▶ TASK PROMPT
Nothing but the lines from the one containing "- ☐ ranger/ext/rifle.py" through the end of the entries should be set down, each exactly as written.

▶ DATA
********************

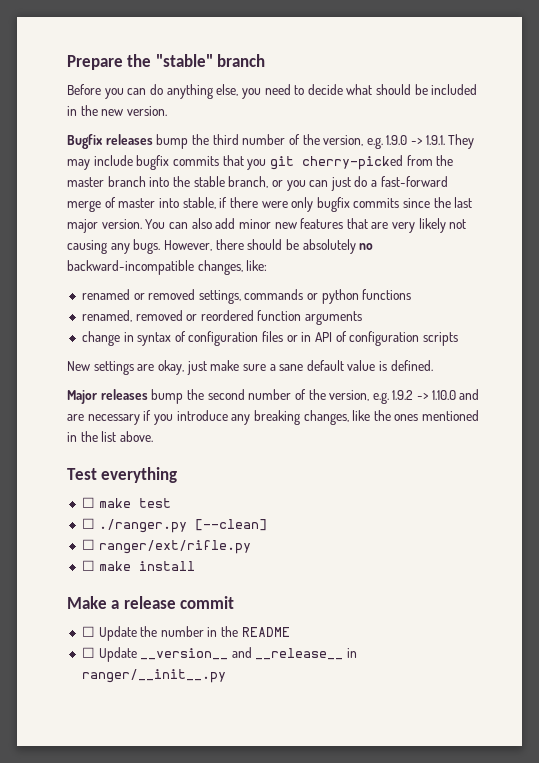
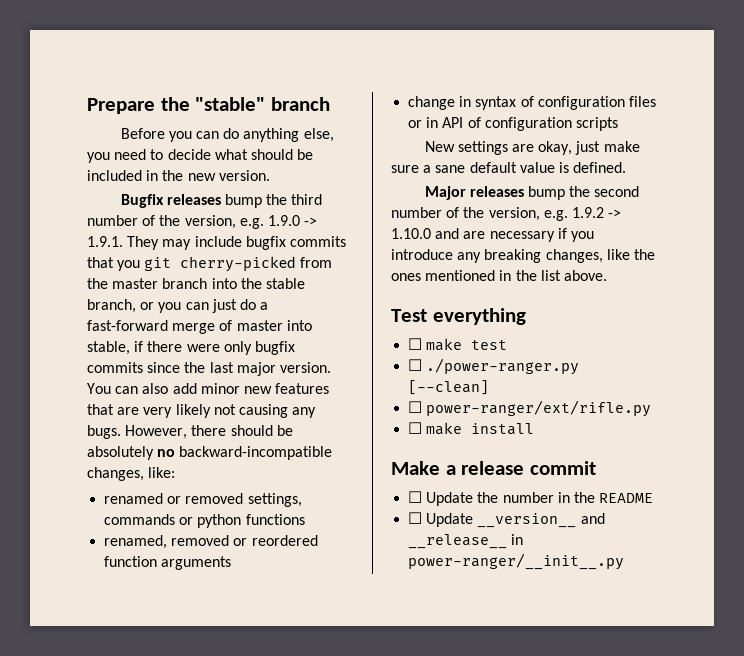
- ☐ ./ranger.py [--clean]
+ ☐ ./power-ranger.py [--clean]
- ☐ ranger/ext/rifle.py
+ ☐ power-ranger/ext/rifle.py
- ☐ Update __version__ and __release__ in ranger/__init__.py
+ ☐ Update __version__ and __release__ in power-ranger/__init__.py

********************

▶ YOUR RESPONSE
- ☐ ranger/ext/rifle.py
+ ☐ power-ranger/ext/rifle.py
- ☐ Update __version__ and __release__ in ranger/__init__.py
+ ☐ Update __version__ and __release__ in power-ranger/__init__.py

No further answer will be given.